Hezbollah is undoubtedly furious. When the United Nations indicted four of its members for that spectacular act of terrorism in the capital (the bomb that killed Hariri weighed more than 2,000 pounds and changed the direction of that country’s history), it brought down the elected government and replaced Hariri’s son Saad with Mikati. Yet its very own hand-picked replacement refuses to comply with the one task he was ordered to carry out.

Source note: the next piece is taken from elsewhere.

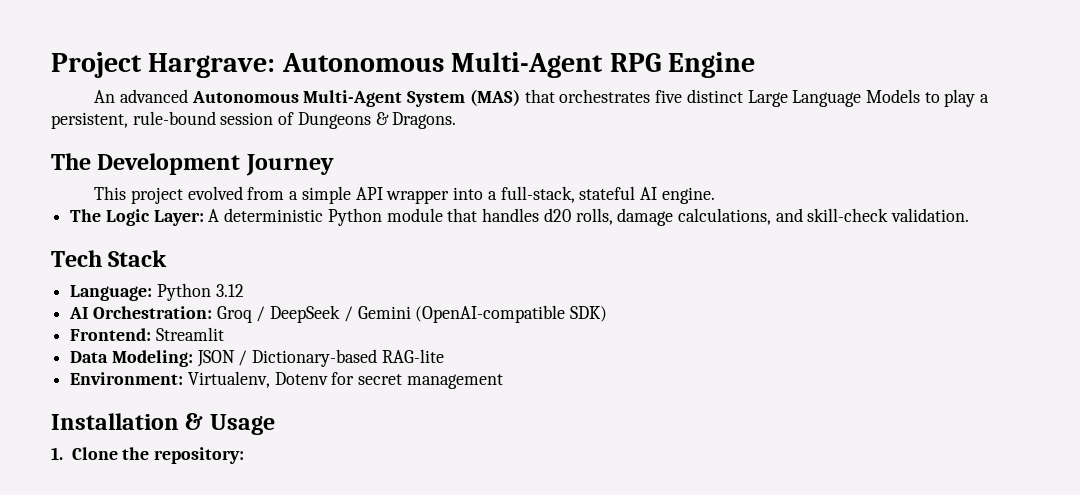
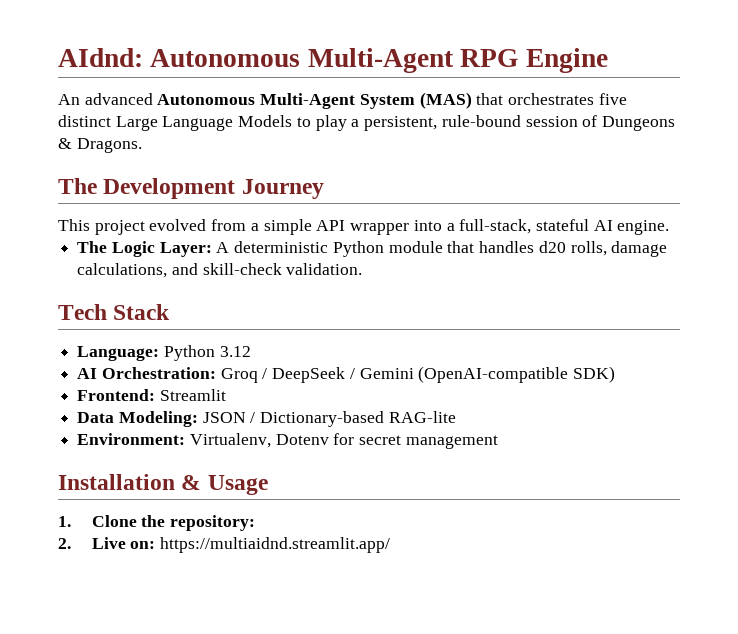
- Project Hargrave: Autonomous Multi-Agent RPG Engine
+ AIdnd: Autonomous Multi-Agent RPG Engine
+ 2. Live on: https://multiaidnd.streamlit.app/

Furious as Hezbollah must be, it probably isn’t surprised. Earlier this year, Wikileaks published a leaked diplomatic cable that quoted Mikati describing Hezbollah as “cancerous” and wishing to see its state-within-a-state destroyed.

Syria, Iran and Hezbollah don’t have as many genuine allies in Lebanon’s government as it appears. A large number of Lebanon’s elite only works with them and for them because they have guns jammed into their backs. The years-long murder and intimidation campaign against Lebanese elected officials and journalists during and after the 2005 Cedar Revolution yielded results.

But that partially bogus alliance-under-duress is slowly unraveling now that the regime of Syria’s Bashar al-Assad appears to be circling the drain. God only knows what the political map of the Eastern Mediterranean will look like this time next year, but it’s not remotely likely to look the same as it has.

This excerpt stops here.